Tansaは、ダイキンに質問状を送った。
「4桁、5桁」のPFOA濃度を検出した従業員の健康被害は確認できなかったとのことですが、健康被害がないことをどうやって確認したのですか。具体的にお答えください。
ダイキンの回答は次のとおりだ。
現在、PFOAの人体への蓄積が健康に及ぼす影響については未解明な部分が多い中、弊社は、淀川製作所の周辺の住民の皆様との対話なども通じて、弊社としての対応の検討を続けています。
その一環として2025年9月8日に開催された摂津市の一津屋農業協議会会員を対象とした住民説明会を開催いたしましたが、この説明会は住民の方々との対話を目的としておりますため、本説明会における質疑応答やその他の発言内容について、関係者以外の方へのお答えは控えさせていただきます。

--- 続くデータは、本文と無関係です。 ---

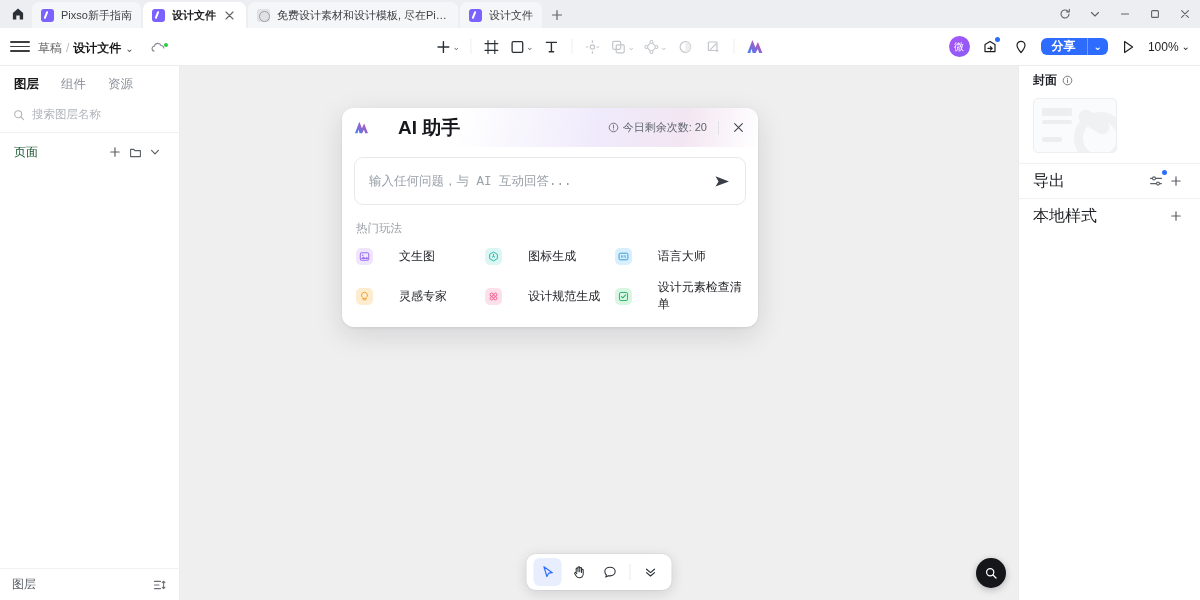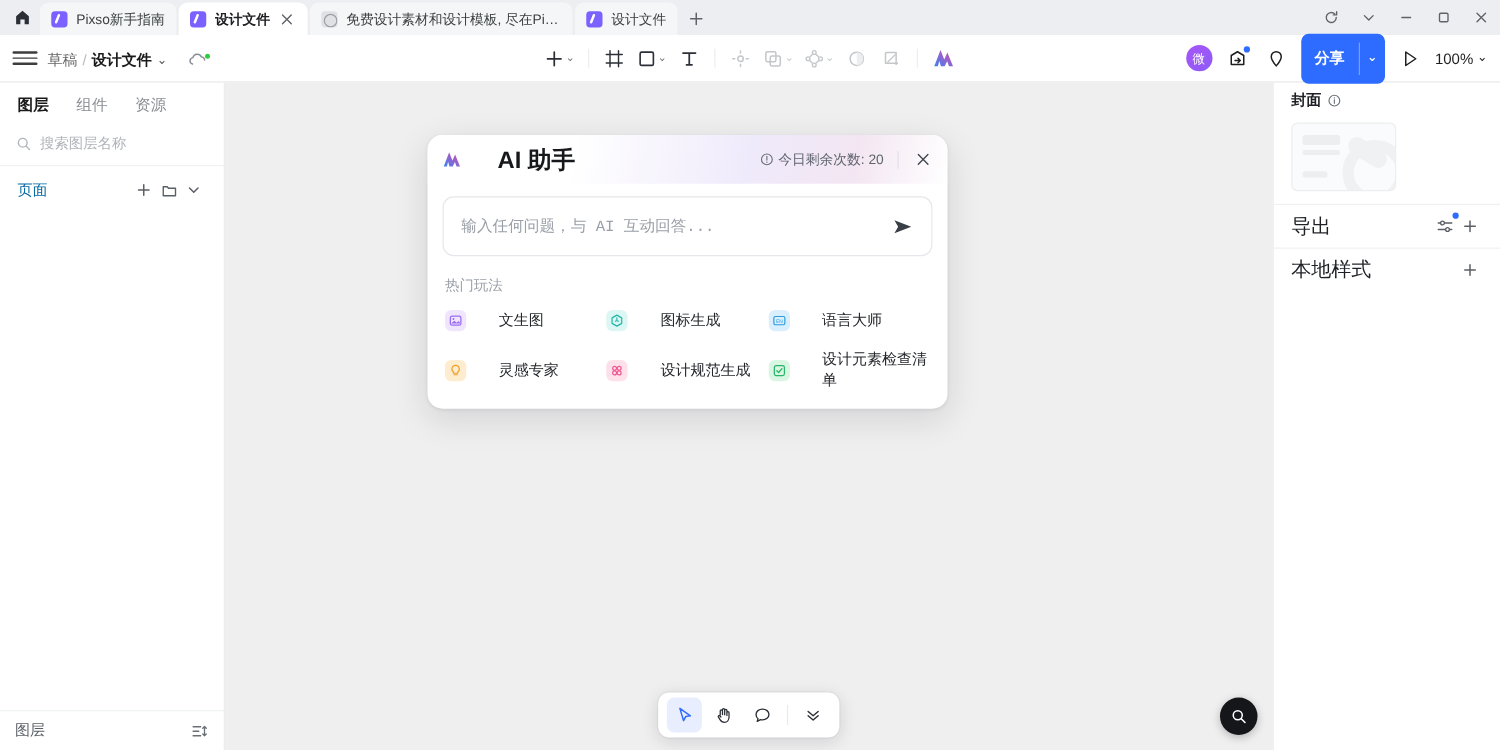--- a/index.html
+++ b/index.html
@@ -68,36 +68,36 @@
 
   .tb-right { position: absolute; right: 10px; display: flex; align-items: center; gap: 9px; }
   .avatar {
     width: 21px; height: 21px; border-radius: 50%;
     background: linear-gradient(135deg,#a855f7,#8b5cf6);
     color: #fff; font-size: 10px; display: flex; align-items: center; justify-content: center;
   }
   .icon-btn { width: 22px; height: 22px; display: flex; align-items: center; justify-content: center; position: relative; color: #1f1f1f; }
   .badge-dot { position: absolute; right: 1px; top: 1px; width: 5px; height: 5px; border-radius: 50%; background: #2d6cff; }
   .share-btn {
-    height: 40px; background: #2d6cff; color: #fff; border-radius: 6px;
+    height: 17px; background: #2d6cff; color: #fff; border-radius: 6px;
     display: flex; align-items: center; font-size: 12px; font-weight: bold; overflow: hidden;
   }
   .share-btn .lbl { padding: 0 11px; }
   .share-btn .chev { padding: 0 6px; border-left: 1px solid rgba(255,255,255,.34); height: 26px; display: flex; align-items: center; }
   .zoom-ctl { display: flex; align-items: center; gap: 3px; font-size: 12px; color: #1f1f1f; }
 
   
   .body { flex: 1; display: flex; min-height: 0; }
 
   
   .leftpanel { width: 180px; background: #fff; border-right: 1px solid #ebecee; display: flex; flex-direction: column; flex: 0 0 180px; }
   .lp-tabs { display: flex; gap: 22px; padding: 10px 14px 8px; font-size: 12.5px; color: #8a8f96; }
   .lp-tabs .t.active { color: #1a1a1a; font-weight: bold; }
   .lp-search { display: flex; align-items: center; gap: 7px; padding: 6px 13px 10px; font-size: 11.5px; color: #b0b4ba; border-bottom: 1px solid #f0f1f3; }
-  .lp-section { display: flex; align-items: center; padding: 9px 14px 7px 14px; font-size: 12px; color: #0369a1; }
+  .lp-section { display: flex; align-items: center; padding: 9px 14px 7px 14px; font-size: 12px; color: #14532d; }
   .lp-section .sp { flex: 1; }
   .lp-section .act { width: 20px; height: 20px; display: flex; align-items: center; justify-content: center; color: #6a6f76; }
   .page-item {
     margin: 1px 6px; height: 24px; display: flex; align-items: center; gap: 7px;
     padding: 0 8px; border-radius: 5px; background: #eef0f2; font-size: 12px; color: #1f1f1f;
   }
   .lp-spacer { flex: 1; }
   .lp-foot { border-top: 1px solid #f0f1f3; height: 32px; display: flex; align-items: center; padding: 0 12px; font-size: 12px; color: #5a5f66; }
   .lp-foot .sp { flex: 1; }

ダイキン工業株式会社 コーポレートコミュニケーション室 広報グループ
●「住民全体に向けた説明会を」
説明会の最後で、ある住民が次のように求める場面があった。
「周辺住民全体が、健康被害を心配しています。住民全体に向けた説明会をやる気があるかどうか」
小松部長は「一言で言えば、前向きに検討中でございます」と答えた。
淀川製作所の汚染は、大阪市を含む広範囲に及んでいる。一部の住民だけを対象に、いい加減な説明をして汚染者責任から逃げ切れるものではない。公明正大にPFOA汚染に向き合うべきだ。
実際、米国では住民と水道局にPFOA汚染で訴えられ、2018年にダイキンが400万ドル(約4億4000万円)を支払うことで和解した。支払金は、PFOAを飲料水から除去する費用にも充てられた。
※この記事の内容は、2025年9月11日時点のものです。